Buchanan Advises Readiness as Sarasota Confirms First Zika Case
Local Transmission Puts State “In Crisis Mode”
WASHINGTON – As state officials confirmed the first Zika case in Sarasota County, Congressman Vern Buchanan today urged Suncoast residents to take common-sense steps to prevent infections.
“All Floridians must take immediate action to protect themselves and prevent Zika from spreading any further,” Buchanan said. “My state is in crisis mode. Families and business owners cannot overlook the very real threat this virus poses to public health.”
Florida is ground zero for the Zika virus. On Friday, the Florida Department of Health released a report confirming the first travel-related case of Zika occurred in Sarasota County. Cases have been reported in 35 of Florida’s 67 counties, including Manatee County which has two travel-related infections.
According to the state’s health department there are 420 travel-related Zika cases, in addition to the 30 infections that are likely the result of infected mosquitoes, making Florida the only state in the nation with confirmed local transmission of the disease. Across Florida, 59 pregnant women are infected with the virus.
Buchanan also announced the launch of a Zika Preparedness section on his website at https://buchanan.house.gov/zika-preparedness.Visitors to the site will find information on signs and symptoms for identifying the virus, tips on preventing mosquito bites and keeping them from entering your homes and businesses, and helpful links to state and federal resources.

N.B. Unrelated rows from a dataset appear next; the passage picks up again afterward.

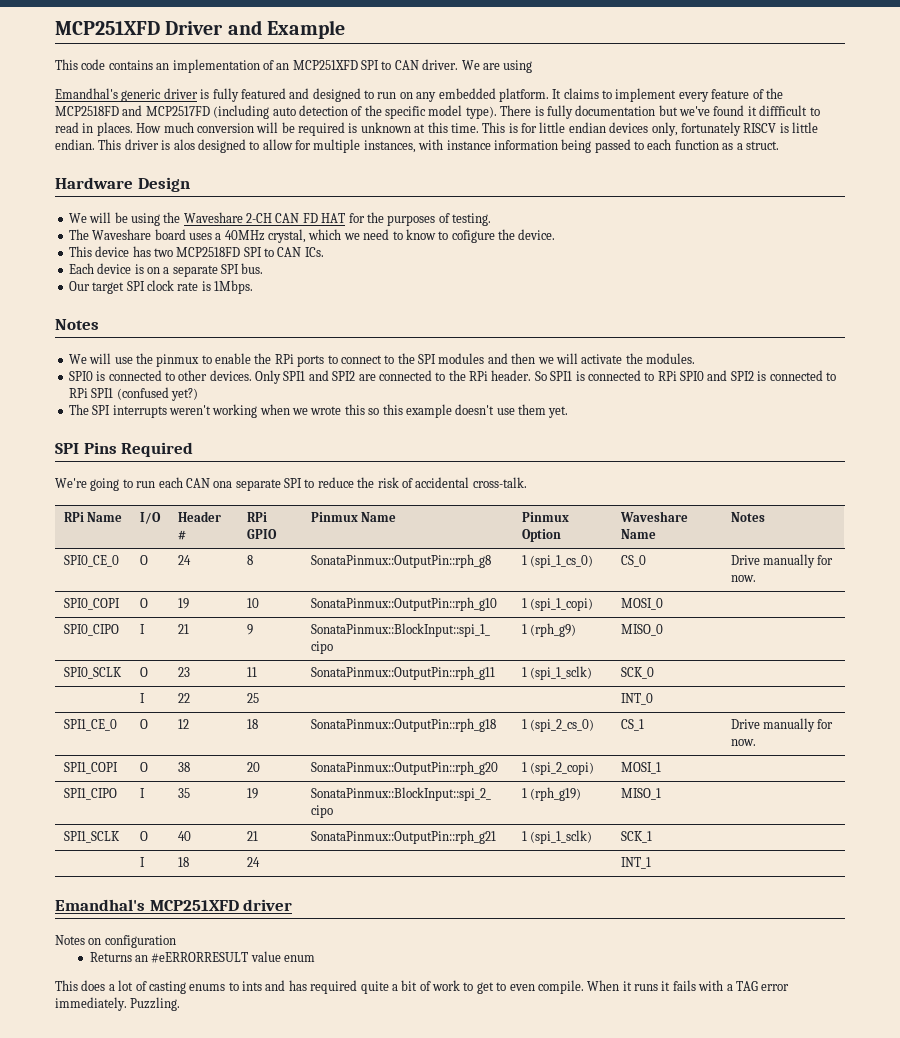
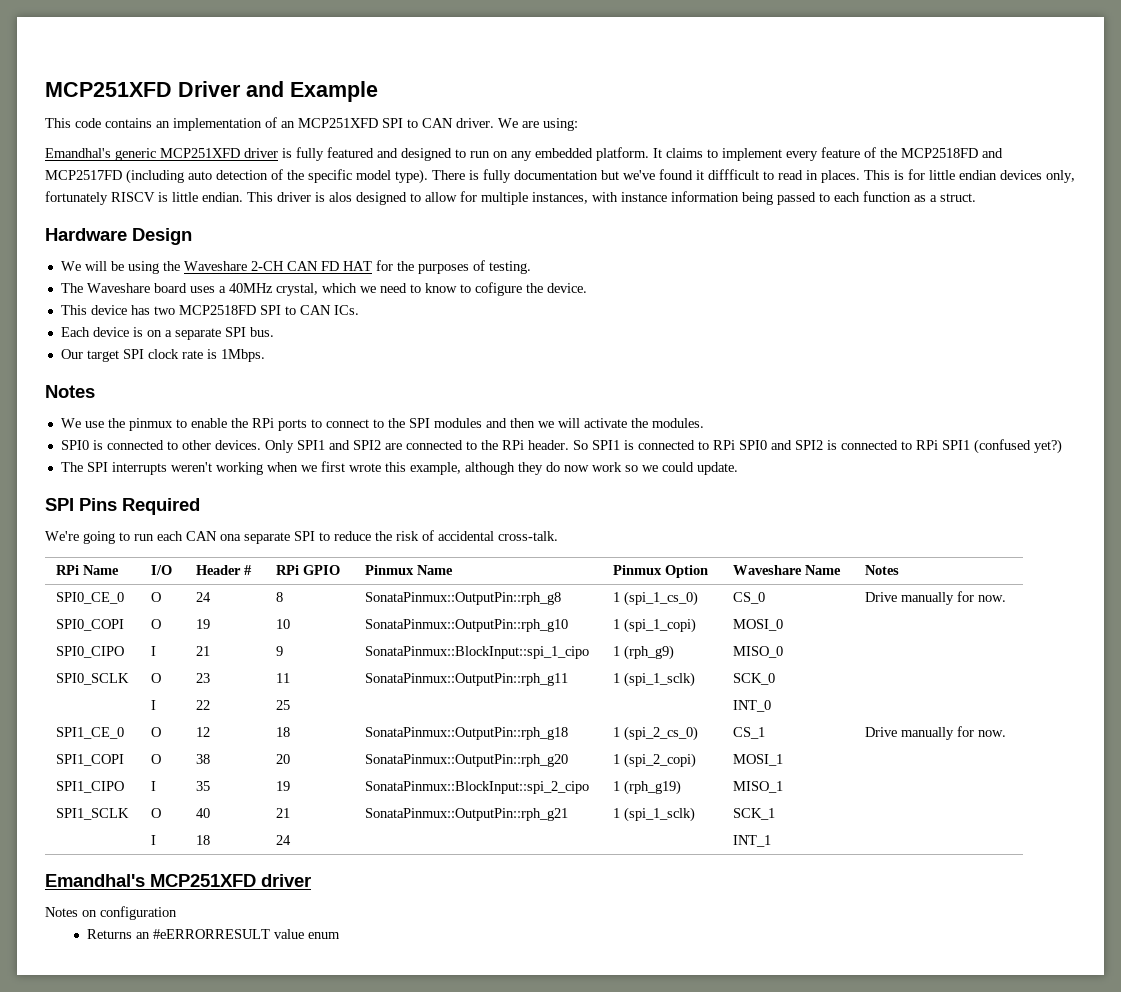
- We are using
+ We are using:
- Emandhal's generic driver is fully featured and designed to run on any embedded platform.
+ Emandhal's generic MCP251XFD driver is fully featured and designed to run on any embedded platform.
- How much conversion will be required is unknown at this time.
- We will use the pinmux to enable the RPi ports to connect to the SPI modules and then we will activate the modules.
+ We use the pinmux to enable the RPi ports to connect to the SPI modules and then we will activate the modules.
- The SPI interrupts weren't working when we wrote this so this example doesn't use them yet.
+ The SPI interrupts weren't working when we first wrote this example, although they do now work so we could update.
- This does a lot of casting enums to ints and has required quite a bit of work to get to even compile. When it runs it fails with a TAG error immediately. Puzzling.

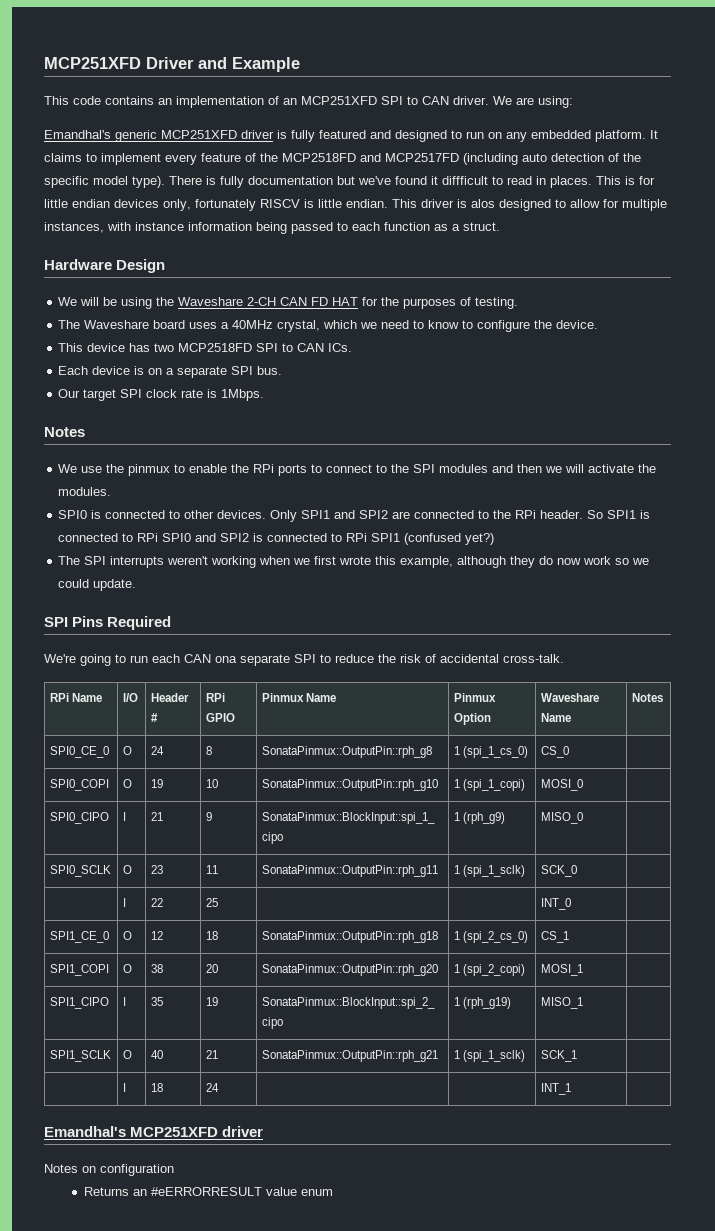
- The Waveshare board uses a 40MHz crystal, which we need to know to cofigure the device.
+ The Waveshare board uses a 40MHz crystal, which we need to know to configure the device.
- SPI0_CE_0 | O | 24 | 8 | SonataPinmux::OutputPin::rph_g8 | 1 (spi_1_cs_0) | CS_0 | Drive manually for now.
+ SPI0_CE_0 | O | 24 | 8 | SonataPinmux::OutputPin::rph_g8 | 1 (spi_1_cs_0) | CS_0 |
- SPI1_CE_0 | O | 12 | 18 | SonataPinmux::OutputPin::rph_g18 | 1 (spi_2_cs_0) | CS_1 | Drive manually for now.
+ SPI1_CE_0 | O | 12 | 18 | SonataPinmux::OutputPin::rph_g18 | 1 (spi_2_cs_0) | CS_1 |

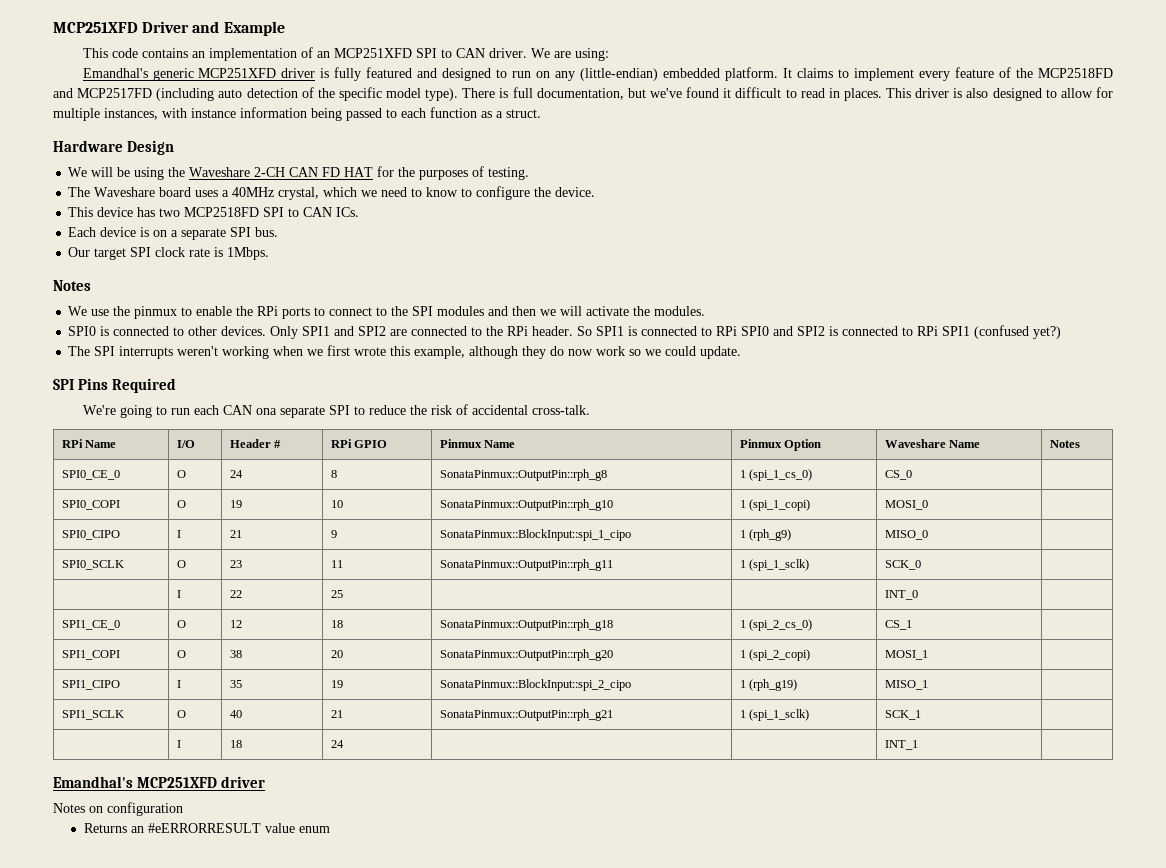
- Emandhal's generic MCP251XFD driver is fully featured and designed to run on any embedded platform.
+ Emandhal's generic MCP251XFD driver is fully featured and designed to run on any (little-endian) embedded platform.
- There is fully documentation but we've found it diffficult to read in places.
+ There is full documentation, but we've found it difficult to read in places.
- This is for little endian devices only, fortunately RISCV is little endian. This driver is alos designed to allow for multiple instances, with instance information being passed to each function as a struct.
+ This driver is also designed to allow for multiple instances, with instance information being passed to each function as a struct.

Signs and symptoms of Zika infection may include: a mild fever, rash, joint pain, conjunctivitis, body aches, headache, eye pain, and vomiting. The Centers for Disease Control (CDC) reports that many people infected with Zika virus will not have symptoms or will only have mild symptoms. However, pregnant mothers and babies can exhibit much more severe warning signs.
If you develop these symptoms and you’ve been in an area with Zika present, see a healthcare provider – especially if you are pregnant. The CDC advises that you should be sure to tell your doctor or other healthcare provider where you traveled.
“The situation in Florida has escalated and experts are diligently working to stop the virus from spreading,” Buchanan said. “But containing this virus isn’t just up to health officials – it’s up to all of us. Floridians need to step up to the plate and safeguard their loved ones from Zika while the summer heat worsens.”
To reduce the risk of mosquito bites, health experts recommend residents and travelers to use insect repellant and drain any water collected in garbage cans, gutters, pool covers or any other containers so mosquitoes will have fewer places to breed. In order to keep mosquitoes outside buildings, the Congressman also urged Floridians to use screens on windows, doors, porches and patios and be sure to keep them sealed.
The CDC reports there are 1,962 reported cases of Zika in the U.S.